Foreign direct investment (FDI) into the Chinese mainland was "basically stable" in the first half of 2017, as the government continued to open up the market and seek a fair and transparent environment.
In the first six months, FDI inflow edged down 0.1 percent year on year to 441.54 billion yuan (about 65 billion U.S. dollars), the Ministry of Commerce said in a statement Thursday.
DOWN BUT STEADY
The decline narrowed from the first five months, as foreign investment in June rose 2.3 percent to 100.45 billion yuan.
The number of new foreign-funded companies rose 12.3 percent to 15,053 in the first half, with 2,894 new foreign companies set up last month, according to the statement.
"The FDI volume was basically stable in the first half, and the structure continued to optimize," ministry spokesman Gao Feng said at a press conference.
The manufacturing sector attracted 128.6 billion yuan of foreign investment, up 3 percent year on year, accounting for 29.1 percent of total FDI.
FDI in the service sector reached 309.99 billion yuan, making up 70.2 percent of the total.
The trend for the influx of foreign investment into high-end sectors continued, Gao said.
High-tech manufacturing saw FDI rise 11.1 percent to 34.97 billion yuan, while foreign investment into high-tech services surged 20.4 percent to 64.72 billion yuan.
FAIR, TRANSPARENT MARKET
Steady FDI and growth in new foreign-invested companies in the first half came partly from government efforts to create a fair and transparent environment for all companies.
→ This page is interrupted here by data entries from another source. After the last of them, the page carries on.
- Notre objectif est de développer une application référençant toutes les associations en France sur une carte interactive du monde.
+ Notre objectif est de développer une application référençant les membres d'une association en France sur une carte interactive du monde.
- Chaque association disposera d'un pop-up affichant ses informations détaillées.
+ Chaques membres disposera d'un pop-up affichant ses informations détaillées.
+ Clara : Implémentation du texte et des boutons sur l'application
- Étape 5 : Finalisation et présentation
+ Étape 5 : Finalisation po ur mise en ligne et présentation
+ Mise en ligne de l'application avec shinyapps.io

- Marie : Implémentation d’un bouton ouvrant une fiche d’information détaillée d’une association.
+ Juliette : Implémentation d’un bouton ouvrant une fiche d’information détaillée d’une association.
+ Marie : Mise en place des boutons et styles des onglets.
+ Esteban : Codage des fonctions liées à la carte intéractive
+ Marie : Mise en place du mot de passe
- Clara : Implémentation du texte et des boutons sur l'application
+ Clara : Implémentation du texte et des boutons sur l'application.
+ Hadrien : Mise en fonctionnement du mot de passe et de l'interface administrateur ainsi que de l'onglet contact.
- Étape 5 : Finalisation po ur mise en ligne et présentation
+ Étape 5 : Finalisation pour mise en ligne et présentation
The 2017 China Business Report unveiled Wednesday by the American Chamber of Commerce in Shanghai said that 77 percent of U.S. companies in China remained profitable last year, up 6 percentage points from 2015, and 73.5 percent reported revenue growth, up 12 percentage points from 2015.
"Sound performance of U.S. companies in China offers strong evidence for the continued improvement in China's business environment," Gao said.
The report also cited the concerns of some companies about China's market transparency.
"I think the worries are totally unnecessary," Gao said.
In recent years, the government has been dedicated to "creating and maintaining a market environment featuring fair competition," he added.
The Chinese government has reiterated the principle of treating foreign companies in China the same as Chinese companies.
"We have matched our action with words," Gao said.
Last month, the government announced that it will use a "negative list" management approach for all foreign investment, open up more sectors and further relax restrictions for foreign businesses.
The nationwide implementation of the negative list approach, which identifies sectors and businesses that are off-limits or restricted, shows "China's more active attitude toward opening up, more inclusive supervision and better services," Gao said.
Starting on July 28, China will also implement a revised foreign investment catalogue, which includes the negative list as well as sectors and industries that the government wants to encourage foreign companies to invest in.
The catalogue shortens the list of sectors that are completely off-limits for foreign investment from 36 to 28.
China also treats foreign companies and domestic companies the same in its reforms to streamline administration, delegate power and improve regulation and services.
"The Chinese government has granted and will continue to grant foreign companies comprehensive and full national treatment," Gao said.
Strong economic performance makes China an ideal destination for foreign investors. The economy expanded by 6.9 percent in Q1, the fastest pace in six quarters.
The market consensus for Q2 growth is 6.8 percent, the envy of most major economies in the world. The actual figure will be released by the National Bureau of Statistics on July 17.